Widespread intimidation - from inside mosques to family homes - mean residents don’t dare utter the traditional Islamic greeting, “as-salaam alaikum”, while fasting is also banned, with restaurants forced to stay open.

Local officials are increasing checks to people’s homes, too, to make sure they aren’t secretly observing the practice, according to a government notice posted online.

In the corner that remains, Chinese tourists snap photos of Uighur children in the narrow lanes by homes with red signs that deem them “virtuous” households – a government programme that recognises ‘good’ behaviour.

The Telegraph was followed so tightly that it was impossible to conduct interviews in the open. But in snatches of private conversations, Uighurs raised deep concerns without being prompted. Near one internment camp, our Uighur driver shut off the radio and snuffed out his cigarette, his lively demeanour suddenly subdued. That compound was “much trouble,” he said, making the motion of being handcuffed. Police tracked his vehicle and he never got too close out of fear he’d end up inside.

Another confided he’d been detained for a few days and that his wife remained imprisoned, now for 18 months, leaving him alone to raise their two young children. “I am worried,” he said. “I don’t know for how much longer [she will be held].”

At highway checkpoints, Uighurs are stopped for full body and face scans and vehicle searches. To pass, they must swipe their ID cards at turnstiles, prompting personal details to pop up on screens for officers to monitor, creating a digital trail of their movements.

Now, the ruling Communist Party has launched a propaganda campaign about snuffing out “criminal” and “terrorist” activity. All across Xinjiang – meaning “new frontier” – are bright red banners reminding people to fight illegal, “cult” behaviour, listing hotlines to report suspicious activity. “Love the Party, love the country,” hangs a streamer at one mosque, just above the metal detector. A highway billboard proclaims, “Secretary Xi is linked heart-to-heart with Xinjiang minorities,” referring to Chinese president Xi Jinping.

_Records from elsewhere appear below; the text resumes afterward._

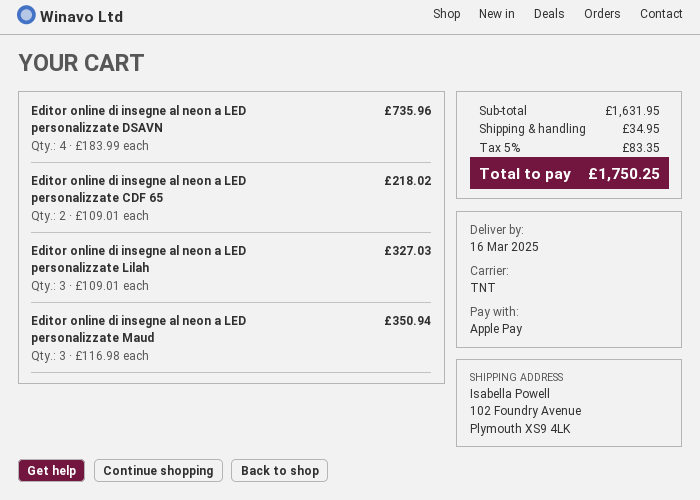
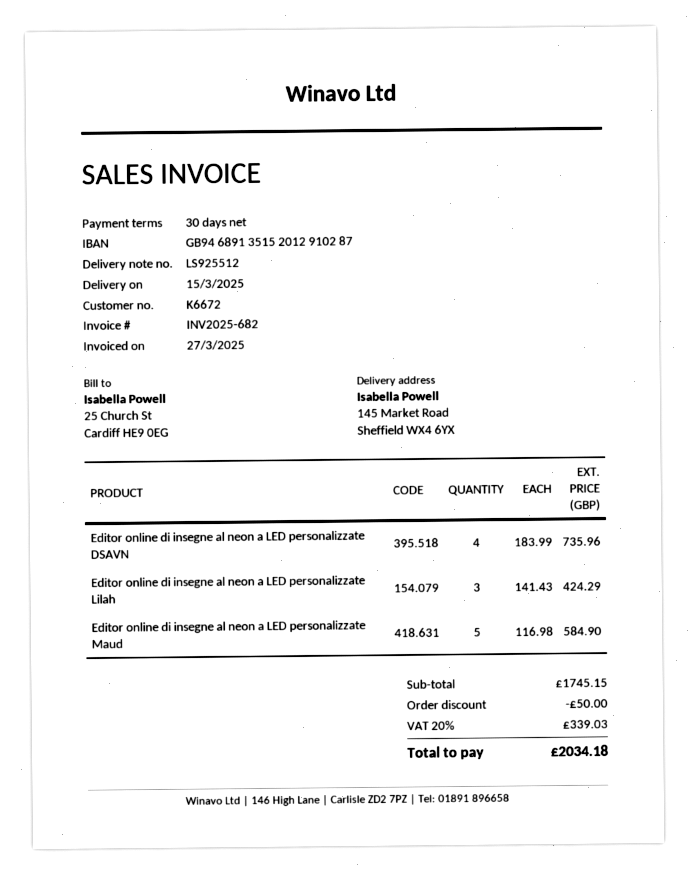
delivery date: 2025-03-16 -> 2025-03-15
ship to: 102 Foundry Avenue, Plymouth XS9 4LK -> 145 Market Road, Sheffield WX4 6YX
Editor online di insegne al neon a LED personalizzate CDF 65: 2 x 109.01 = 218.02 -> none
Editor online di insegne al neon a LED personalizzate Lilah: 3 x 109.01 = 327.03 -> 3 x 141.43 = 424.29
Editor online di insegne al neon a LED personalizzate Maud: 3 x 116.98 = 350.94 -> 5 x 116.98 = 584.90
subtotal: 1631.95 -> 1745.15
discount: none -> 50.00
shipping: 34.95 -> none
tax: 5% = 83.35 -> 20% = 339.03
total: 1750.25 -> 2034.18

A retired Han couple said they finally felt safe enough to visit Xinjiang given the strong police presence. “We’ve been here for a week and we haven’t seen any scuffles,” Zuo Xiaofang, from Shanghai, told the Telegraph. “We heard it used to be a mess here.”

“Han and Uighur are a united family!” said a Han Chinese barista in the old city, now turned a garish cultural theme park, where many mosques have shuttered, with Islamic features like onion domes or the crescent moon removed.